401k Plan Error Causes Fiduciary Lawsuit
401k plan errors can lead to costly lawsuits. Retirement plan fiduciaries need to be well versed in the plan terms and conditions in order to avoid 401k plan errors. Plan fiduciaries would be well served ask themselves: “How well do I know our plan document?” If you answered, “not that well,” you might want to consider cozying up with your plan document and getting to know its content inside and out — including the fine print.
It is time to make yourself aware of the big picture. Failing to follow the written terms of a retirement plan document is a breach of fiduciary duty under the Employee Retirement Income Security Act (ERISA), the law that governs employer-sponsored retirement savings plans. ERISA requires fiduciaries to act “in accordance with the documents and instruments governing the plan,” if the documents are ERISA-compliant.
According to a recent post on the “E is for ERISA” blog, a human resources executive at Conagra Brands has been personally named as a defendant in a proposed class action lawsuit in the Northern District of Illinois, Karlson vs. Conagra Brands, Case No. 1:18-cv-8323, for allegedly failing to follow the terms of the company’s 401(k) plan document. Highlighting the 401k plan errors, the lead plaintiff is the company’s former senior director of global benefits. Other named defendants included the benefits administrative and appeals committee of the Conagra board. The VP of Human Resources named in the lawsuit was a member of both committees.
Typically, 401(k) plan errors which lead to lawsuits, pertain to fiduciary breaches related to the plan’s investments, such as too-high fees and revenue sharing. To reiterate, the Conagra lawsuit has to do with 401k plan errors in the form of a fiduciary breach for failing to follow the terms of the company’s retirement plan document. In this instance, Conagra’s plan document included bonus compensation received after separation of employment in its definition of compensation that was subject to salary deferrals and employer matching contributions. There were some specific provisions, including that the amounts be paid by the later of the date that is 2 1/2 months after the end of employment, or end of the year in which employment terminated. It gets even more complicated. From the “E is for ERISA” blog:
“Post-severance compensation was included in final regulations under Code § 415 released in April 2007 and is generally an option for employers to elect in their plan adoption agreements. Note that, when included under a plan, post-severance compensation never includes actual severance pay, only items paid within the applicable time period that would have been paid in the course of employment had employment not terminated.
Karlson was terminated April 1, 2016 and received a bonus check 3 ½ months later, on July 15, 2016, and noted that the Company did not apply his 15% deferral rate to the bonus check and did not make a matching contribution. Because the bonus check fell squarely within the definition of “compensation” subject to contributions under the plan, Karlson felt there was a 401k plan error, and filed an ERISA claim after exhausting his administrative remedies under the plan.

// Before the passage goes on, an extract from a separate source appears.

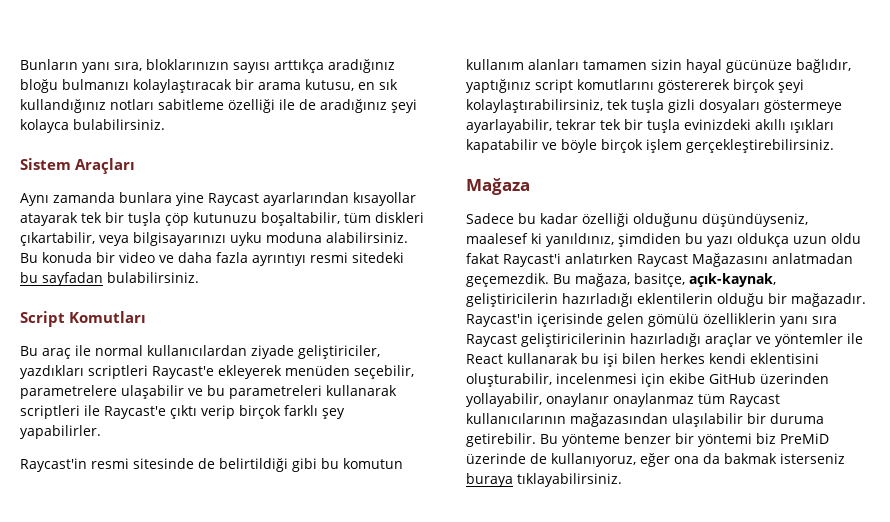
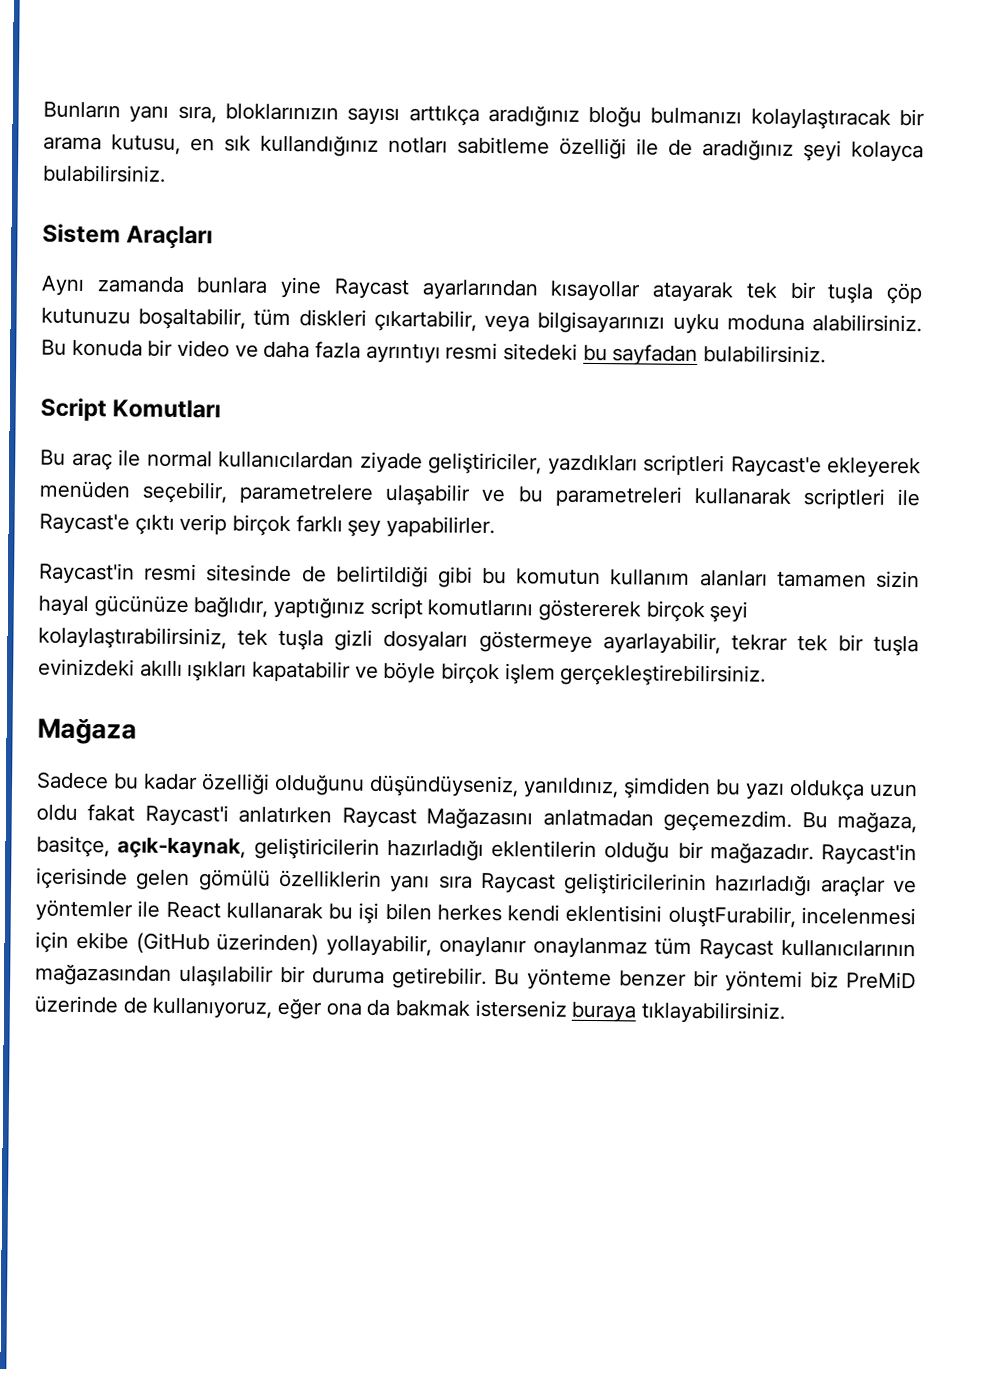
- Sadece bu kadar özelliği olduğunu düşündüyseniz, maalesef ki yanıldınız, şimdiden bu yazı oldukça uzun oldu fakat Raycast'i anlatırken Raycast Mağazasını anlatmadan geçemezdik.
+ Sadece bu kadar özelliği olduğunu düşündüyseniz, yanıldınız, şimdiden bu yazı oldukça uzun oldu fakat Raycast'i anlatırken Raycast Mağazasını anlatmadan geçemezdim.
- Raycast'in içerisinde gelen gömülü özelliklerin yanı sıra Raycast geliştiricilerinin hazırladığı araçlar ve yöntemler ile React kullanarak bu işi bilen herkes kendi eklentisini oluşturabilir, incelenmesi için ekibe GitHub üzerinden yollayabilir, onaylanır onaylanmaz tüm Raycast kullanıcılarının mağazasından ulaşılabilir bir duruma getirebilir.
+ Raycast'in içerisinde gelen gömülü özelliklerin yanı sıra Raycast geliştiricilerinin hazırladığı araçlar ve yöntemler ile React kullanarak bu işi bilen herkes kendi eklentisini oluştFurabilir, incelenmesi için ekibe (GitHub üzerinden) yollayabilir, onaylanır onaylanmaz tüm Raycast kullanıcılarının mağazasından ulaşılabilir bir duruma getirebilir.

Further, the complaint alleges more than an administrative oversight on Conagra’s part. Conagra changed its interpretation of how post-termination bonus checks were treated, calling it an “administrative interpretation” of the terms of the Plan that was within its right as the Plan Administrator. Conagra claims their action did not require an amendment to the Plan. Karlson disagrees, claiming that the company’s “administrative interpretation” contradicts the Plan’s terms, and has pursued his case through the appeals process. Again, from “E is for ERISA”:
“Karlson alleged, in relevant part, that Conagra’s narrowed administrative interpretation coincided with a layoff of 30% of its workforce and was motivated by a desire to reduce its expenses and improve its financial performance. This, Karlson alleged, was a 401k plan error in the form of a breach of the fiduciary duty of loyalty to plan participants and the exclusive benefit rule. Hence, Mr. Karlson claims this 401k plan error violated ERISA.”
As of the writing of the blog post, the parties were awaiting a status hearing to discuss a potential settlement of Karlson’s claims. The blog’s author, an ERISA attorney, concurs that the timing of the layoff adds fuel to Karlson’s case and claims of a 401k plan error. And, operational errors relating to the definition of compensation are among the IRS’s “top ten” failures corrected in the Voluntary Compliance Program. The author is familiar with these types of 401k plan errors because she deals with them errors frequently in her own practice, she explains.
To limit these operational failures, the author recommends all plan sponsors, all personnel responsible for plan administrative functions (HR, payroll, benefits, etc.), and all providers (especially third-party payroll vendors) do a “table read” that reviews how compensation is defined in their plan adoption agreement and summary plan description. All interested parties should be present at the meeting in person or via conference call, and everyone should be on the same page when it comes to the items that are included in compensation for plan contribution purposes, and regarding procedures related to post-termination compensation. If the goal is to eliminate 401k plan errors, then plan sponsors should also consider consulting with a benefits attorney for additional help.